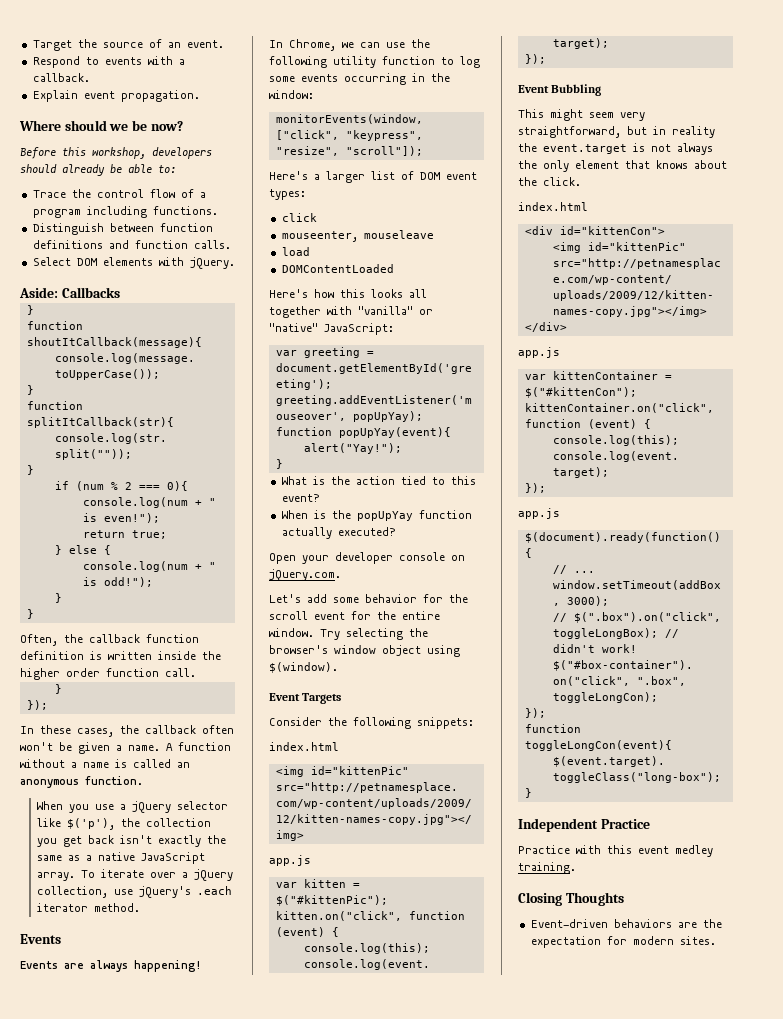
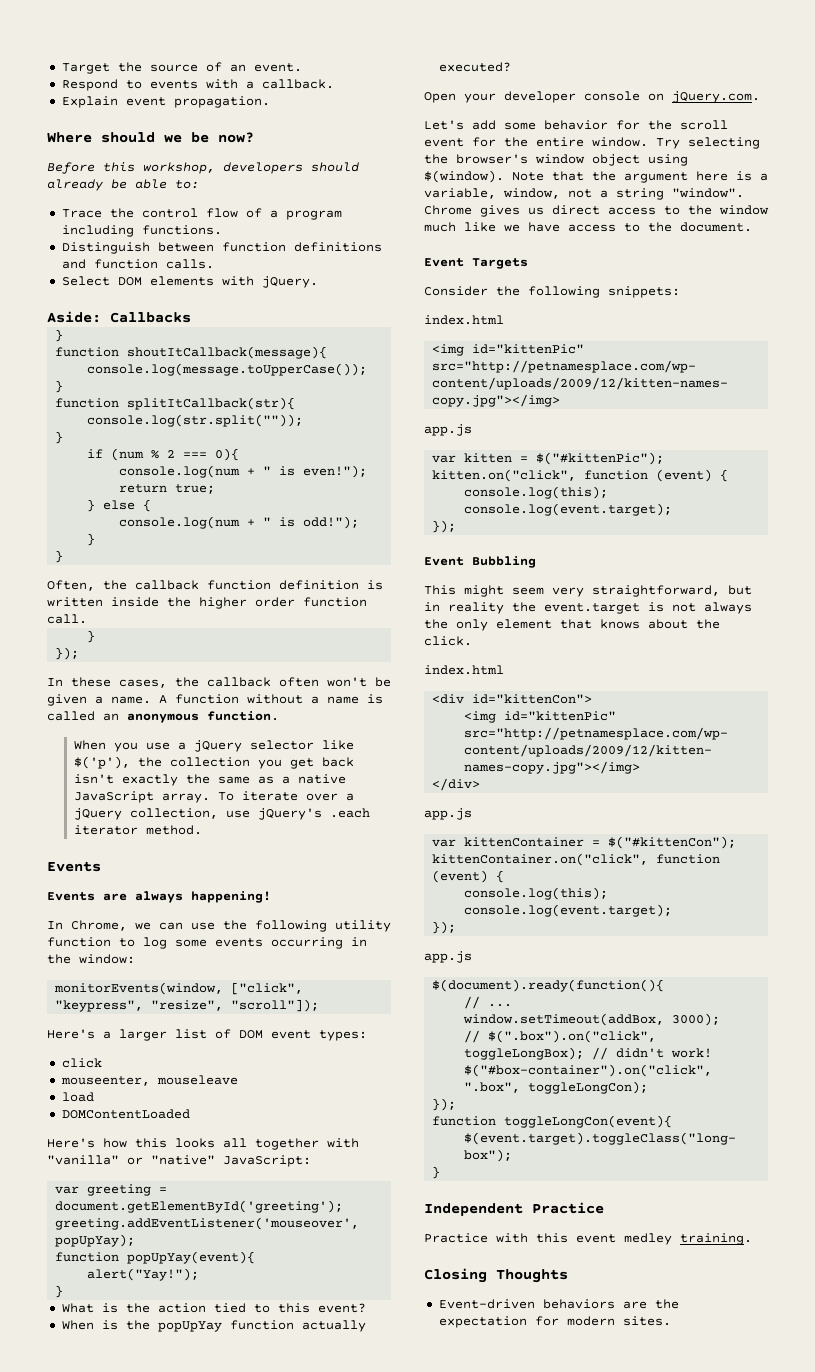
(338, 667) none -> [512,171,768,183] [424,188,744,200] [424,205,769,217] [424,222,752,232] Note that the argument here is a variable, window, not a string "window". Chrome gives us direct access to the window much like we have access to the document.

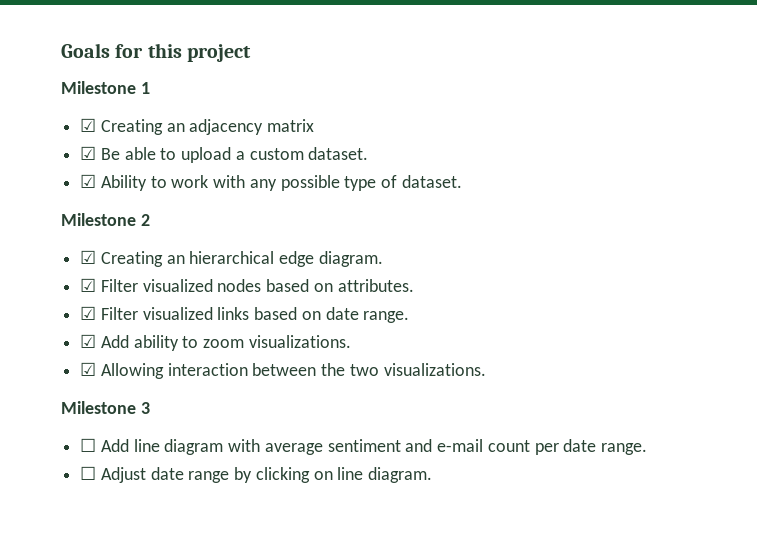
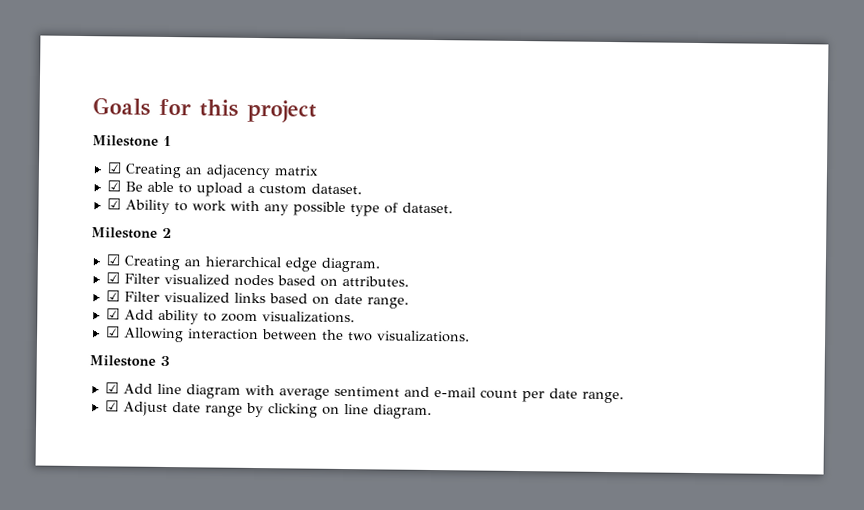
[80,438,97,452] ☐ -> [104,382,119,394] ☑
[80,466,97,480] ☐ -> [104,400,119,412] ☑

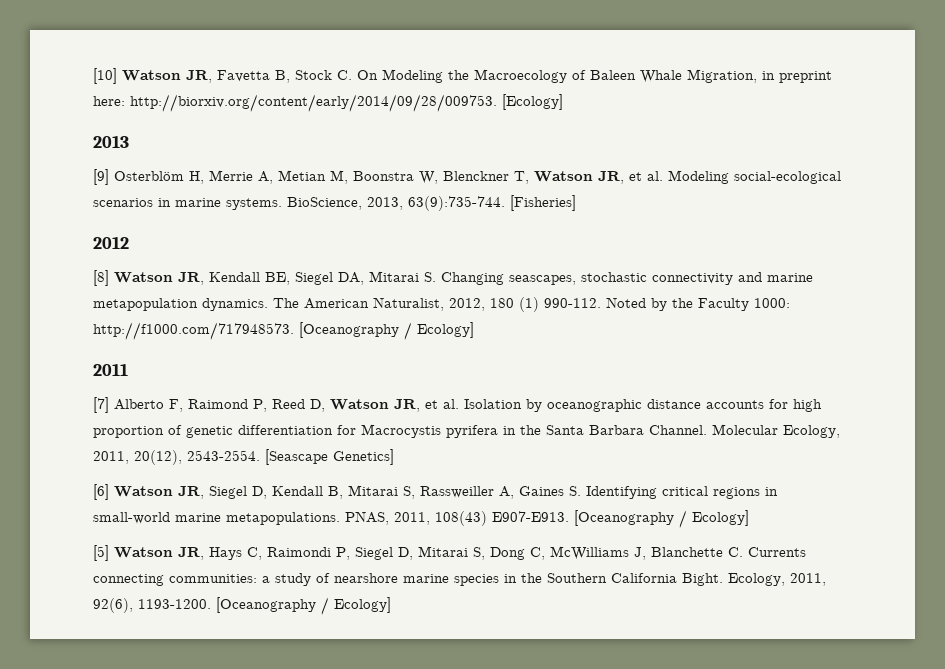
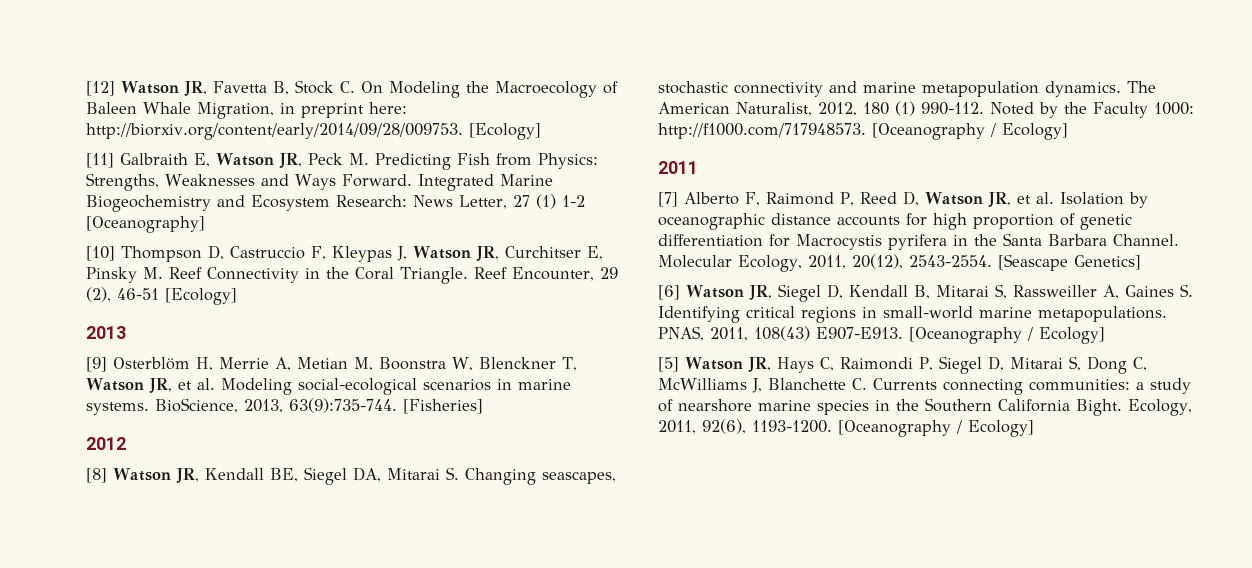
[93,68,117,84] [10] -> [86,81,115,96] [12]
(563, 102) none -> [86,153,598,170] [86,173,553,191] [86,194,585,212] [86,216,205,233] [86,245,603,262] [86,267,618,284] [86,287,237,305] // [11] Galbraith E, Watson JR, Peck M. Predicting Fish from Physics: Strengths, Weaknesses and Ways Forward. Integrated Marine Biogeochemistry and Ecosystem Research: News Letter, 27 (1) 1-2 [Oceanography] // [10] Thompson D, Castruccio F, Kleypas J, Watson JR, Curchitser E, Pinsky M. Reef Connectivity in the Coral Triangle. Reef Encounter, 29 (2), 46-51 [Ecology]

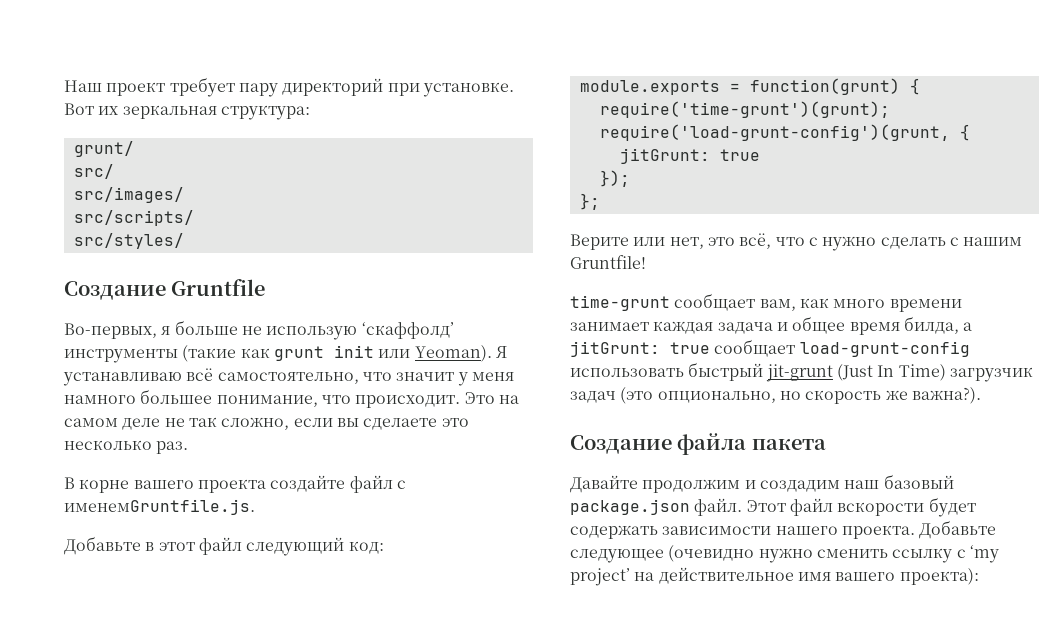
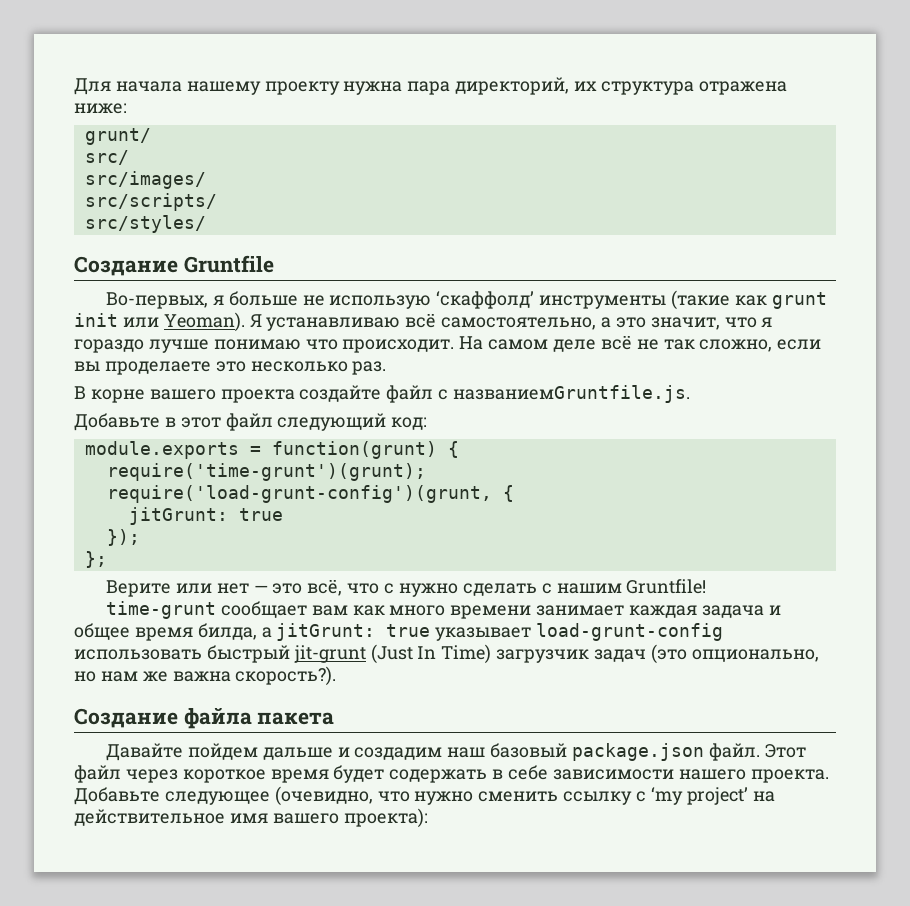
[64,77,514,97] [64,103,310,120] Наш проект требует пару директорий при установке. Вот их зеркальная структура: -> [74,77,787,95] [74,103,127,114] Для начала нашему проекту нужна пара директорий, их структура отражена ниже:
[362,372,514,386] [64,389,519,408] что значит у меня намного большее понимание, что происходит. Это на -> [601,317,773,330] [74,336,484,353] а это значит, что я гораздо лучше понимаю что происходит. На
(161, 424) none -> [600,336,632,350] всё
[363,418,438,430] сделаете -> [104,361,211,375] проделаете
[64,499,255,515] именемGruntfile.js. -> [453,385,691,403] названиемGruntfile.js.
[669,237,704,249] нет, -> [216,583,268,594] нет —
[759,299,796,311] вам, -> [311,605,348,616] вам
[714,339,796,357] сообщает -> [435,627,532,641] указывает
[805,387,981,404] скорость же важна?). -> [100,666,337,686] нам же важна скорость?).
[642,479,741,493] продолжим -> [187,743,333,760] пойдем дальше
[837,497,976,517] [570,525,658,539] вскорости будет содержать -> [125,765,549,783] через короткое время будет содержать в себе
[668,545,755,562] (очевидно -> [274,786,410,806] (очевидно, что

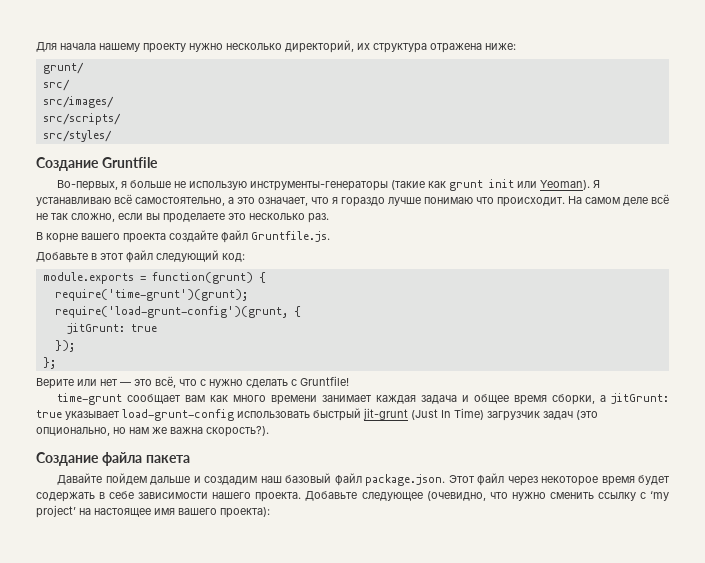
[343,81,451,95] нужна пара -> [189,43,282,52] нужно несколько
[436,291,667,309] ‘скаффолд’ инструменты -> [250,181,389,191] инструменты-генераторы
[650,317,720,330] значит, -> [258,197,308,206] означает,
[438,385,691,403] с названиемGruntfile.js. -> [251,231,330,242] Gruntfile.js.
[556,583,622,594] нашим -> (297, 382) none
[197,623,257,640] билда, -> [552,394,596,405] сборки,
[572,743,760,761] package.json файл. -> [334,473,446,486] файл package.json.
[182,769,266,783] короткое -> [541,476,599,486] некоторое
[74,809,225,826] действительное -> [94,508,151,517] настоящее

PROBLEM REQUIREMENTS:
All lines from the one containing "[436,291,667,309] ‘скаффолд’ инструменты" through the end of the listing must be transcribed exactly. No other lines belong in the answer.

SOLUTION:
[436,291,667,309] ‘скаффолд’ инструменты -> [250,181,389,191] инструменты-генераторы
[650,317,720,330] значит, -> [258,197,308,206] означает,
[438,385,691,403] с названиемGruntfile.js. -> [251,231,330,242] Gruntfile.js.
[556,583,622,594] нашим -> (297, 382) none
[197,623,257,640] билда, -> [552,394,596,405] сборки,
[572,743,760,761] package.json файл. -> [334,473,446,486] файл package.json.
[182,769,266,783] короткое -> [541,476,599,486] некоторое
[74,809,225,826] действительное -> [94,508,151,517] настоящее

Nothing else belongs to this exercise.